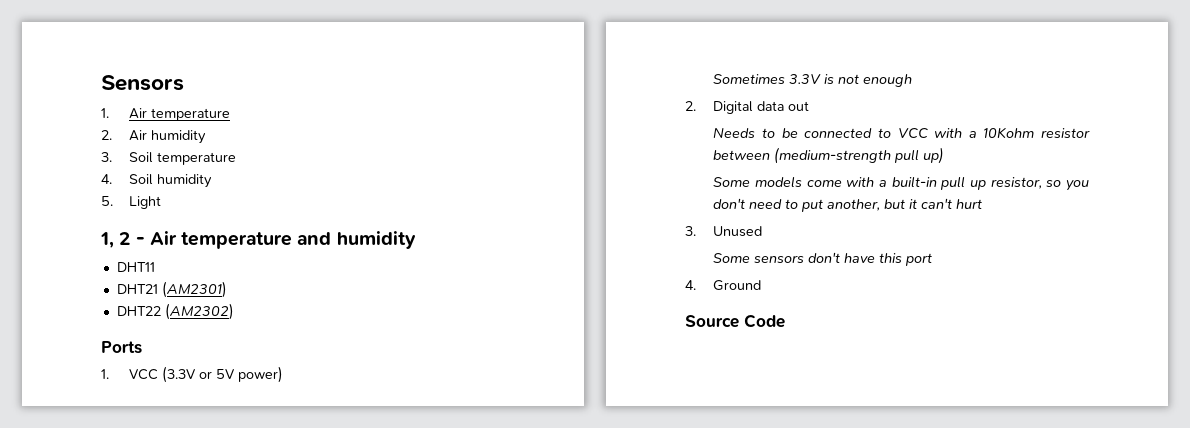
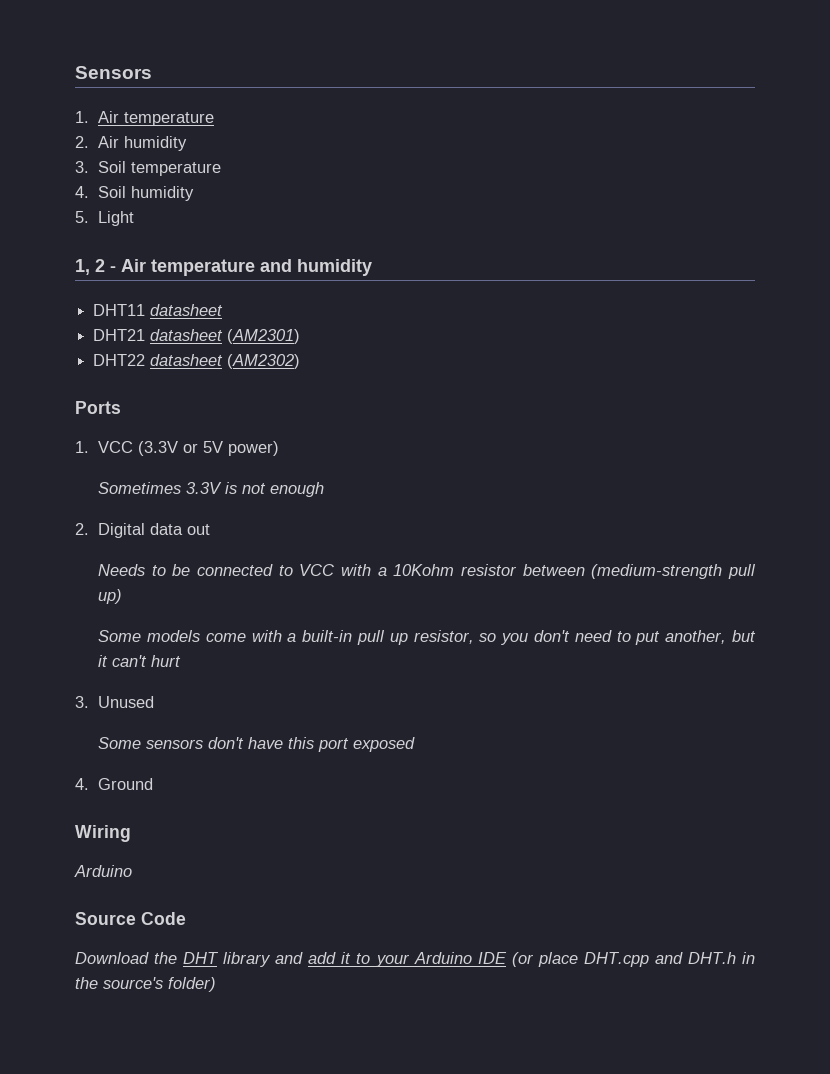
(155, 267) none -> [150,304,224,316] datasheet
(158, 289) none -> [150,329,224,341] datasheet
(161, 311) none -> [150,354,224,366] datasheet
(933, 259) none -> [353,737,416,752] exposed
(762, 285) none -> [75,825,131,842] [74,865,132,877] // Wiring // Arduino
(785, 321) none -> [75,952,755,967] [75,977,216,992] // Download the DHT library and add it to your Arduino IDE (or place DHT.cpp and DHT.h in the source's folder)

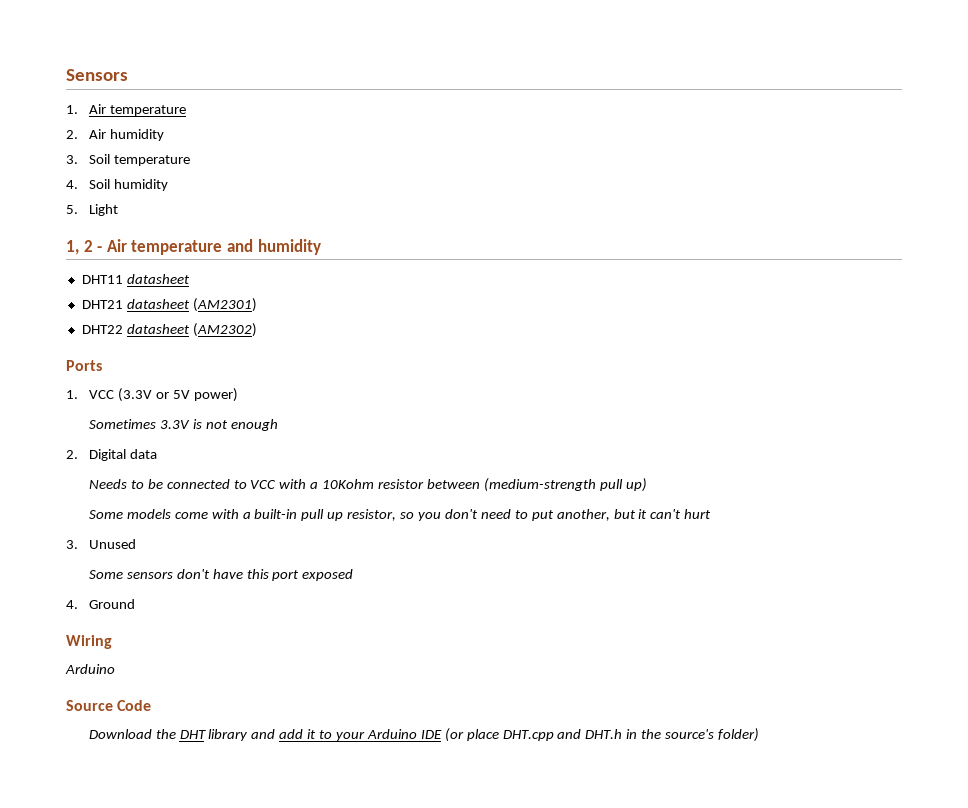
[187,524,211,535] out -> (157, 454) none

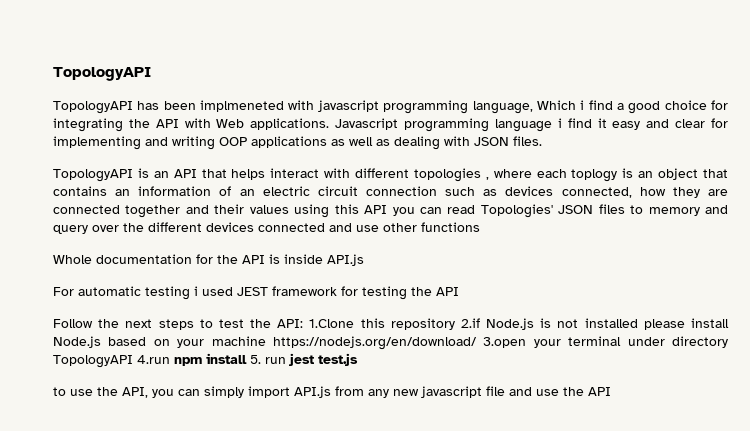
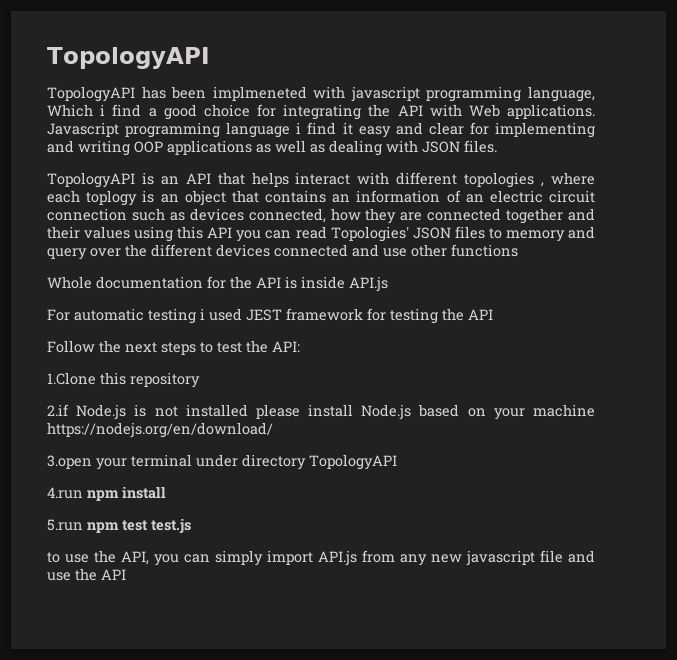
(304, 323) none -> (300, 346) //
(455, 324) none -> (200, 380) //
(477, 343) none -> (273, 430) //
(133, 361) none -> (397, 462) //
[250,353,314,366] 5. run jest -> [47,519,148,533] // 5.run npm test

^^^^^^^^^^^^^^^^

**Exercise aim**
Which lines of the data include "Arduino"? Copy each of them.

**Task output**
(762, 285) none -> [75,825,131,842] [74,865,132,877] // Wiring // Arduino
(785, 321) none -> [75,952,755,967] [75,977,216,992] // Download the DHT library and add it to your Arduino IDE (or place DHT.cpp and DHT.h in the source's folder)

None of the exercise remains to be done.